Spec section numbers appear as comments at each behavioral decision — auditable against the document.
State (none here; a FIFO model would hold a queue) lives in the class, reset by a reset() method when the env signals reset.
Keeping the model honest
The model encodes your reading of the spec, and specs change. Treat the model as a spec artifact, not a TB convenience: every model behavior should carry a spec reference, and every spec revision should trigger a model diff review. When DUT and model disagree, the triage question is always "which one matches the spec?" — about a third of scoreboard mismatches in practice turn out to be model bugs or spec ambiguities, and those spec ambiguities are valuable findings in their own right.
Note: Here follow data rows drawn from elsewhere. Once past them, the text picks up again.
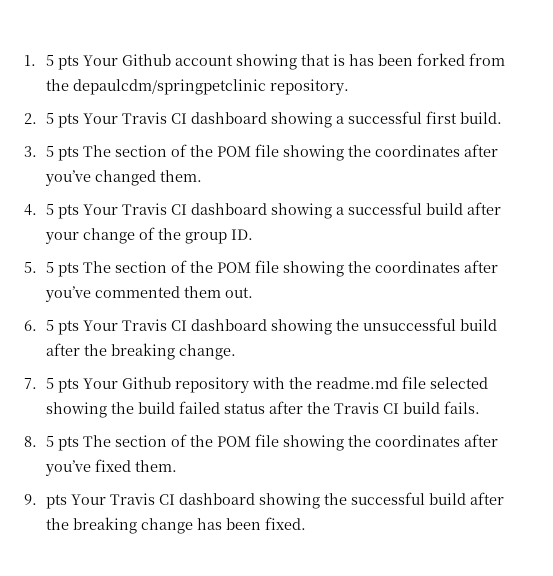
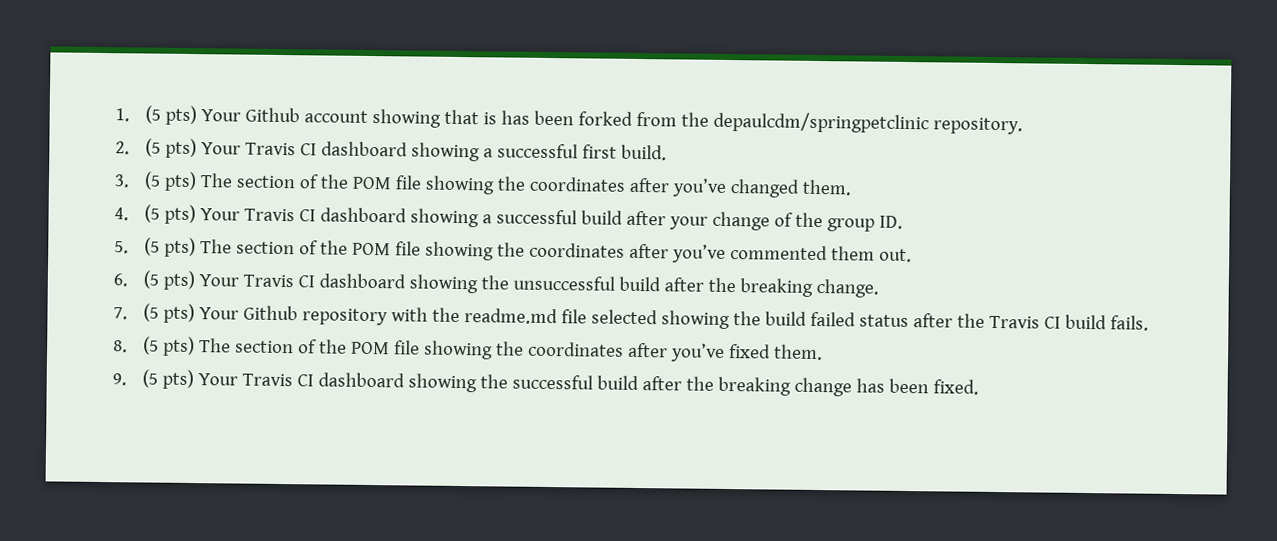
[45,55,79,70] 5 pts -> [144,105,197,126] (5 pts)
[45,113,79,128] 5 pts -> [144,138,197,159] (5 pts)
[45,146,79,161] 5 pts -> [143,171,197,192] (5 pts)
[45,204,79,219] 5 pts -> [143,204,196,225] (5 pts)
[45,262,79,277] 5 pts -> [143,237,196,258] (5 pts)
[45,320,79,335] 5 pts -> [142,270,195,291] (5 pts)
[45,378,79,393] 5 pts -> [142,303,195,324] (5 pts)
[45,436,79,451] 5 pts -> [142,336,195,357] (5 pts)
[45,494,67,509] pts -> [141,369,194,390] (5 pts)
Tag each predict() branch with the governing spec section — disagreements become document lookups, not archaeology.
Keep the model independently authored where possible; if the RTL designer also writes the model, shared misreadings cancel out and bugs escape.
For algorithm-heavy DUTs (crypto, compression, DSP) the golden model often already exists in C/C++. Import it through DPI-C rather than re-implementing — covered in the DPI-C lessons later in this course.
Interview angle
Common probes: "How accurate should a reference model be?" (transaction-level by default; cycle accuracy only when the spec is cycle-exact, because the model must stay cheaper and more trustworthy than the RTL), and "What do you do when model and RTL disagree?" (check both against the spec — never auto-trust either side).
Key takeaways
Default to a transaction-level functional model; add timing checks as assertions, not model detail.
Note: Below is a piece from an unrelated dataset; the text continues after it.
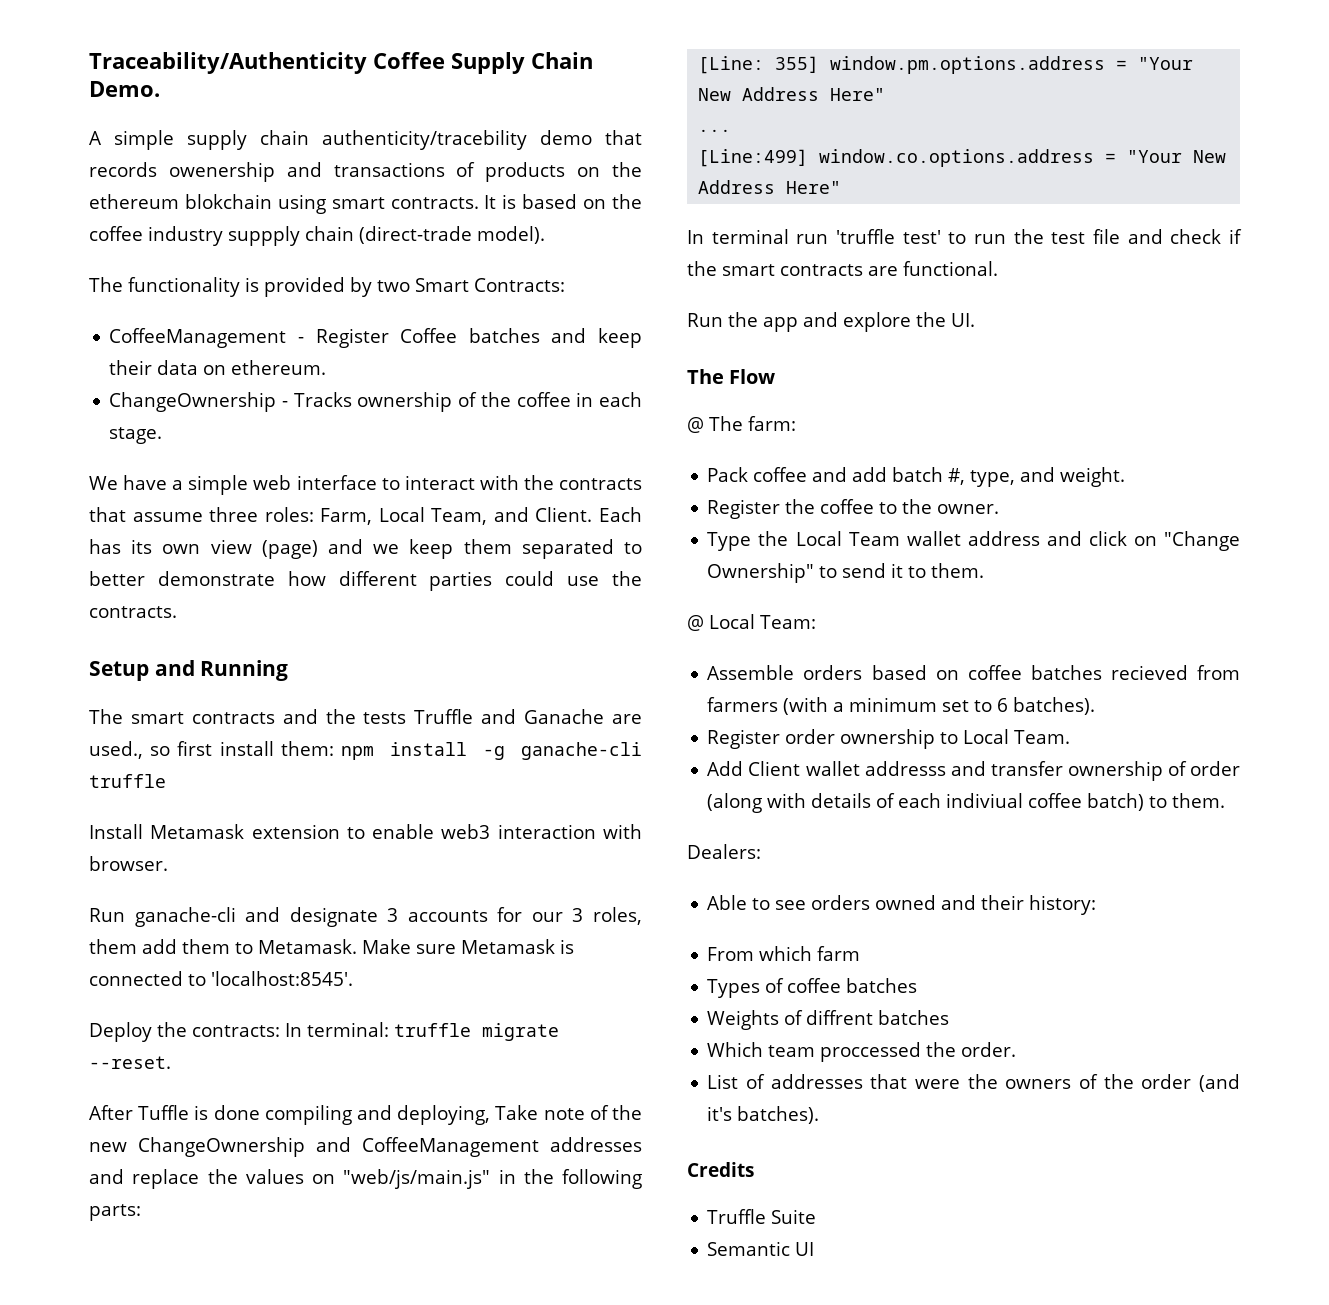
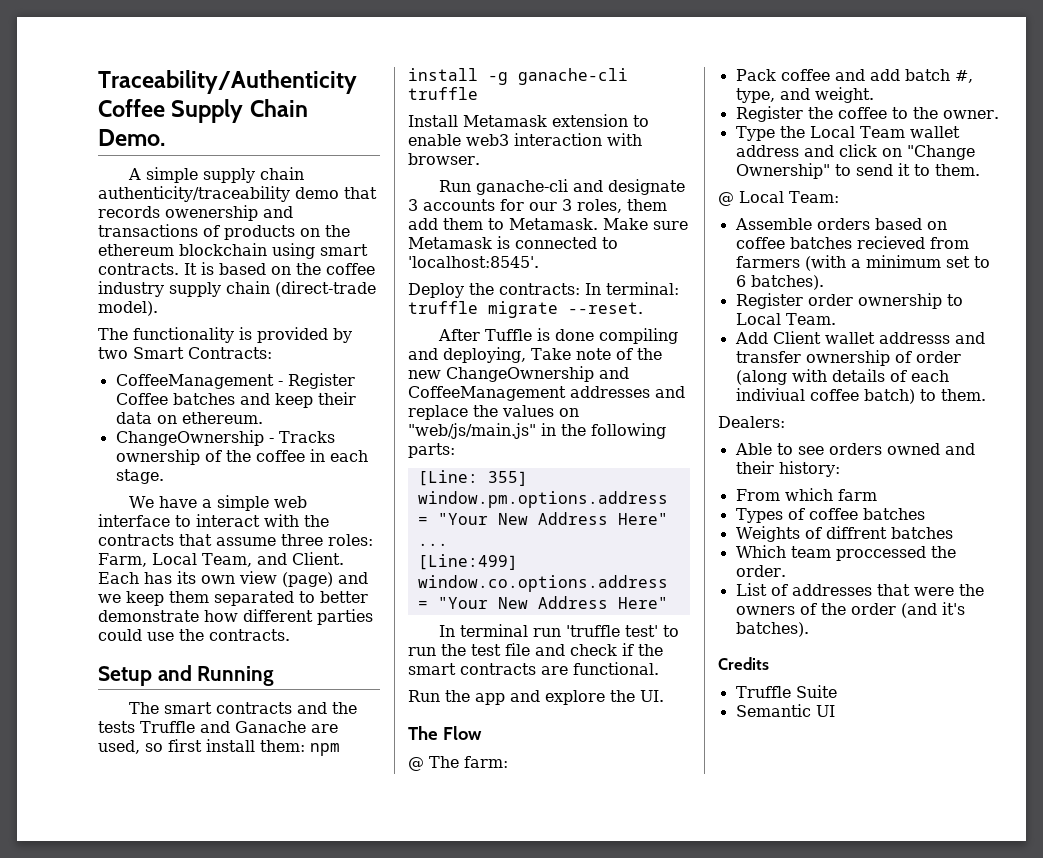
[322,130,527,150] authenticity/tracebility -> [98,186,290,202] authenticity/traceability
[184,194,272,209] blokchain -> [179,243,267,256] blockchain
[228,226,300,246] suppply -> [169,282,221,297] supply
[89,741,143,759] used., -> [98,740,140,754] used,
Feed the model from the input monitor so predictions reflect what the DUT really received.
Annotate model code with spec sections — mismatch triage becomes a spec lookup.
Reuse existing C/C++ golden models via DPI-C instead of re-implementing them in SV.
Common pitfalls
Cycle-accurate model by default — you maintain two RTLs and clone the same spec misreadings.
Predicting from generator intent instead of observed input — legal DUT behavior becomes false mismatches.
Model state never reset on mid-test reset — every post-reset compare fails in a cascade.
Assuming the model is right in every mismatch — roughly a third of the time the model or spec is the bug.